Cassian wants to get back to fighting. Jyn is tired and wants a break. Neither of them looks like getting what they think they want.

Chapter 1: Seed

Chapter Text

“We owe you a great deal,” the princess sighed. “If that’s what you want, then of course.”

Jyn looked around, at the young princess, at the senator in white, at the grim-faced general, at their expressions of disappointment and – worse – concern. “Just get me onto a ship and I’m out of your way.”

“We can –”

“I’m not here for payment. Just a ship.”

“We understand your position,” said Draven, his low voice measured, less sharp than when he’d interrogated her – when? days ago? a lifetime? – “but please grant me the opportunity just to make clear that you are welcome with us. The Rebellion would be grateful of skills and attributes such as yours. We don’t underestimate what it’s taken you to do what you’ve done.”

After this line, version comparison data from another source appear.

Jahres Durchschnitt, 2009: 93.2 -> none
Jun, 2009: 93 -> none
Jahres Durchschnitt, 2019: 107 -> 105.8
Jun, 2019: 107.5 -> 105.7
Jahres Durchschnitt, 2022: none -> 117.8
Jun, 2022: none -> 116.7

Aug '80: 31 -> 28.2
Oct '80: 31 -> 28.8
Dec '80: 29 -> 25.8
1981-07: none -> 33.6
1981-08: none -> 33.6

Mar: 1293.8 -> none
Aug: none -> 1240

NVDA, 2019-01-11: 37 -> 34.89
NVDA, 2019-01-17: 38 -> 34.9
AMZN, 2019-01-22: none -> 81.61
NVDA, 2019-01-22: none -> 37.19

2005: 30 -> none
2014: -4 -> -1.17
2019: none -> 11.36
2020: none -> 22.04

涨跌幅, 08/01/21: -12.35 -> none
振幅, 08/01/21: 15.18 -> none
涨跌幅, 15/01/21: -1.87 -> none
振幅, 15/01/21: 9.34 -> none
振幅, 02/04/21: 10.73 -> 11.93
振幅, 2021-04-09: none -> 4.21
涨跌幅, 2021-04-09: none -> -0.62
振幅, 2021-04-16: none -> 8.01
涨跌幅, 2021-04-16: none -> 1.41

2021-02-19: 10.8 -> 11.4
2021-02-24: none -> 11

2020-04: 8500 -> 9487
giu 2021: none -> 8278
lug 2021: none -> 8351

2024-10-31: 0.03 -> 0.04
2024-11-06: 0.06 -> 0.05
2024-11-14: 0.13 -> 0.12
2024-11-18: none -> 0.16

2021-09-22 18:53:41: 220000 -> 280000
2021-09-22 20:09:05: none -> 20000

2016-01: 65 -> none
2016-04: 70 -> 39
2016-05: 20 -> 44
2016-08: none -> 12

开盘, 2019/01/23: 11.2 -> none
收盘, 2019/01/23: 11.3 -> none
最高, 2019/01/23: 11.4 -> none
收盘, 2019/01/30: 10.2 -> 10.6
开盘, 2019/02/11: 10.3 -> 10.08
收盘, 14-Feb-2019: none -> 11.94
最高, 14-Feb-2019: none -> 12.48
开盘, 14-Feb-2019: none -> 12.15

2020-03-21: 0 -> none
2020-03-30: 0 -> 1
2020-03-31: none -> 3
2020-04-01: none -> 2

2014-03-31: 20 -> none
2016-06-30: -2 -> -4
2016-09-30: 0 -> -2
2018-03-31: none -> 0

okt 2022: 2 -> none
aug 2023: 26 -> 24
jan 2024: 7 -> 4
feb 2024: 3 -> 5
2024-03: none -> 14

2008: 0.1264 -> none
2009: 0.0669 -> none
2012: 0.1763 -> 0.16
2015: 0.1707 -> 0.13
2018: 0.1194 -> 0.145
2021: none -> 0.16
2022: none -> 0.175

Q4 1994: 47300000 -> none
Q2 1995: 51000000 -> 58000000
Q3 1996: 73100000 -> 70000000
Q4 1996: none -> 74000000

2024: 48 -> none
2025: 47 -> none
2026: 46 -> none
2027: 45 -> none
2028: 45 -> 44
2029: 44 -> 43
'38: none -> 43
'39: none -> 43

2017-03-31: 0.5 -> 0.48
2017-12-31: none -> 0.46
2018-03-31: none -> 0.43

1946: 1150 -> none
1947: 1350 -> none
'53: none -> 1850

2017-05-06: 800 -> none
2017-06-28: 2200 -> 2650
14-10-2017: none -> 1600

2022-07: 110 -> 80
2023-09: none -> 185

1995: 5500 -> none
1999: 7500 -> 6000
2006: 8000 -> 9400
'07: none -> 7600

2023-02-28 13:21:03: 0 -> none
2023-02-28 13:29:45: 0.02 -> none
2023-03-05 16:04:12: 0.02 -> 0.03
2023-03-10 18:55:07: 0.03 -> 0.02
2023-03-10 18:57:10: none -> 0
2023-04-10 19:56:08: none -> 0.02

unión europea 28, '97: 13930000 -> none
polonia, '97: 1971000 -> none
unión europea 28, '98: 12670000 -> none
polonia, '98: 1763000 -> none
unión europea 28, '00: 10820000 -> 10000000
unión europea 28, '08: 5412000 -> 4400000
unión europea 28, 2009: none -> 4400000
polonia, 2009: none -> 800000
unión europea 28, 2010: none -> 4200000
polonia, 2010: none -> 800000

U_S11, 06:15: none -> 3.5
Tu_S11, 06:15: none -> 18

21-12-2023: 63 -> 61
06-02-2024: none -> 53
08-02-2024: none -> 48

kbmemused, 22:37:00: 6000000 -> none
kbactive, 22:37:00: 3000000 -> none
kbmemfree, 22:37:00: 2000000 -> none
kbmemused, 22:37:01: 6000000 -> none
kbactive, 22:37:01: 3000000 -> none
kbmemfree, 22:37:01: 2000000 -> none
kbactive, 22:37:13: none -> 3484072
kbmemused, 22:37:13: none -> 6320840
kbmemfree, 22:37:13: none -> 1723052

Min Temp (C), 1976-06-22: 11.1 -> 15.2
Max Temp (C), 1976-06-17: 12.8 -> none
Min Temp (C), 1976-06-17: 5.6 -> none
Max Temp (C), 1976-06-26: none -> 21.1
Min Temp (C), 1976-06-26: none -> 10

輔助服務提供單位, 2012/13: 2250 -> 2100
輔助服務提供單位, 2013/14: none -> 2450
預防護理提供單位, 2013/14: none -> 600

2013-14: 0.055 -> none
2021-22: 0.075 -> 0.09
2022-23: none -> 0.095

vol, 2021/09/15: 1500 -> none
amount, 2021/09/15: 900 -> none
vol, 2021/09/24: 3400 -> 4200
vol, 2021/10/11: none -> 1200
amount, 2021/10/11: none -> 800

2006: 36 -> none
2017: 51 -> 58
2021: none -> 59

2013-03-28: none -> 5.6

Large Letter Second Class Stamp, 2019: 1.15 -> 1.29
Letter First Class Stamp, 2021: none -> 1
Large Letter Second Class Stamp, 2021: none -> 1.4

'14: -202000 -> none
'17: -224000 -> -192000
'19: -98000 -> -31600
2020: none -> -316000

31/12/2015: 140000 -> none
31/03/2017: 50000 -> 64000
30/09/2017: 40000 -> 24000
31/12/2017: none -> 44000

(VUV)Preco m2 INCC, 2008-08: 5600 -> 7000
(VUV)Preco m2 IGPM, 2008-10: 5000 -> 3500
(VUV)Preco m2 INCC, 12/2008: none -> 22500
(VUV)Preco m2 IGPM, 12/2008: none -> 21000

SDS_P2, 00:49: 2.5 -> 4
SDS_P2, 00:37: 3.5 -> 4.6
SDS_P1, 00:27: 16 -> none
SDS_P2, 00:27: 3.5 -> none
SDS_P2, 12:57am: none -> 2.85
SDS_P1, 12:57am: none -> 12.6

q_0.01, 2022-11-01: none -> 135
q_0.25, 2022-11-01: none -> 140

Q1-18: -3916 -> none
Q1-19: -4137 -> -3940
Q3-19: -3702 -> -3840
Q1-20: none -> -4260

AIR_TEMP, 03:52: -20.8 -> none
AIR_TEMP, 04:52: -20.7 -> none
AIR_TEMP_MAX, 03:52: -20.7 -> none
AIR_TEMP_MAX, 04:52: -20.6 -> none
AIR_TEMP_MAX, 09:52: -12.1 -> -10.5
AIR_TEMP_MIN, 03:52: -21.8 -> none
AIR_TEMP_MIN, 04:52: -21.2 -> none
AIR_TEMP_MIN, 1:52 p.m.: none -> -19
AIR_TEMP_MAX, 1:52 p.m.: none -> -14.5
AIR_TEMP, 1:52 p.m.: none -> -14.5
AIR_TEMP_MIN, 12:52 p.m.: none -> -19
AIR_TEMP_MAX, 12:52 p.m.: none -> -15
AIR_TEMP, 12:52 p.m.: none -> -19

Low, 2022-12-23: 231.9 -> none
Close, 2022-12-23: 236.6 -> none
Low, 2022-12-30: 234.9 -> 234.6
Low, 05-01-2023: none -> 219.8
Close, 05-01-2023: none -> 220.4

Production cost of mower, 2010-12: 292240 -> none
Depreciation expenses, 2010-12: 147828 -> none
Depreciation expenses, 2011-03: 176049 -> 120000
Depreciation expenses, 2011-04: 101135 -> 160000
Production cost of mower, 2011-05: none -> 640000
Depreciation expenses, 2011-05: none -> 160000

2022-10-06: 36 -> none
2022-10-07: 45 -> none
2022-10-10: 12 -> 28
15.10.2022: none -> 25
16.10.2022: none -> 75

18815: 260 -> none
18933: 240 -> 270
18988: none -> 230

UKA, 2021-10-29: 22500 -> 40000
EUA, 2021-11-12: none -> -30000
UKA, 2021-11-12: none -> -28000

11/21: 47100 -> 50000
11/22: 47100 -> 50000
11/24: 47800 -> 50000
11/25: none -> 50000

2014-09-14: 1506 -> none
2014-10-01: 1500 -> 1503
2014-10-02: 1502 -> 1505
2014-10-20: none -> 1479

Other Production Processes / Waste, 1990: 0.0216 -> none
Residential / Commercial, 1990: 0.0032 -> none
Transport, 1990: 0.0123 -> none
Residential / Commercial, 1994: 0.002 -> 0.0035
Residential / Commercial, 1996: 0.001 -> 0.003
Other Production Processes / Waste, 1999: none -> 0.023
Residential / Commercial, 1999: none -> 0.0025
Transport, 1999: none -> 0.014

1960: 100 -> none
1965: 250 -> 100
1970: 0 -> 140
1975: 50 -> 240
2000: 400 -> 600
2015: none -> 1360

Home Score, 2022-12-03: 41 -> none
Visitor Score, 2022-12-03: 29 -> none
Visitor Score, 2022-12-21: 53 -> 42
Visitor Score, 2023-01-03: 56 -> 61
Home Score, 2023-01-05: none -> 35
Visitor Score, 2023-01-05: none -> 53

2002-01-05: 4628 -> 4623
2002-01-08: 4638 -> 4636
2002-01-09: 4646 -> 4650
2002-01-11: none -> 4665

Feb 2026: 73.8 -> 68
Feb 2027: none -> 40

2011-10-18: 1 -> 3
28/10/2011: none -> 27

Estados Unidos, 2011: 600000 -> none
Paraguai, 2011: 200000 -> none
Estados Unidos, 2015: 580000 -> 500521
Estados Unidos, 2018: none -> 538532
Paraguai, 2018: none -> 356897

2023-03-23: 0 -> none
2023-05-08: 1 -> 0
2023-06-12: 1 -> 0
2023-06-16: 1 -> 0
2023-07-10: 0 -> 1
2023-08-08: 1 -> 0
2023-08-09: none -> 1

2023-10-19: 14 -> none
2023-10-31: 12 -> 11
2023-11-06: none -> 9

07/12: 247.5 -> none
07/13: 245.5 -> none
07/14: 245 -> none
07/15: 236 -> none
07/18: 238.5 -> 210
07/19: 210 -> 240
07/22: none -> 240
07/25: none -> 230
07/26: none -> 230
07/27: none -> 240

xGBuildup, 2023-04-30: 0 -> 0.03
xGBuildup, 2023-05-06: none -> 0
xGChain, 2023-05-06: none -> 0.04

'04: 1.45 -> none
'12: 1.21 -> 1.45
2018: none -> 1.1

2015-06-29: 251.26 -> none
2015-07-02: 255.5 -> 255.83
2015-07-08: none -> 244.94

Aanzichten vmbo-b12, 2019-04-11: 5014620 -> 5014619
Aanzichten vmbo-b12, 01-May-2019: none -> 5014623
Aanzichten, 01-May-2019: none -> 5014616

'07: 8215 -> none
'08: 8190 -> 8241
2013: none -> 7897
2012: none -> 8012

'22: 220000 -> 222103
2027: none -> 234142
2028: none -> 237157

A beat. “Sorry.” She felt, rather than saw, how the three of them sank a little.

“We can get you placed with an identity on one of the farming worlds in the Outer Rim in just over a week,” Leia said sadly. Mon Mothma remained silent, a gleaming white column of solemn regret.

And she meant it, she reflected as she walked out. She was sorry. But she’d died for Saw and died for herself, died even for the Empire back on Five Points and now she’d died for the Rebellion too. She was done with dying for a long time. She’d learned enough to know there was nowhere beyond the reach of the Empire; Outer Rim or not, they came just the same. But she’d make it last for as long as she could, and she’d do it right, this time. None of the mistakes she made before.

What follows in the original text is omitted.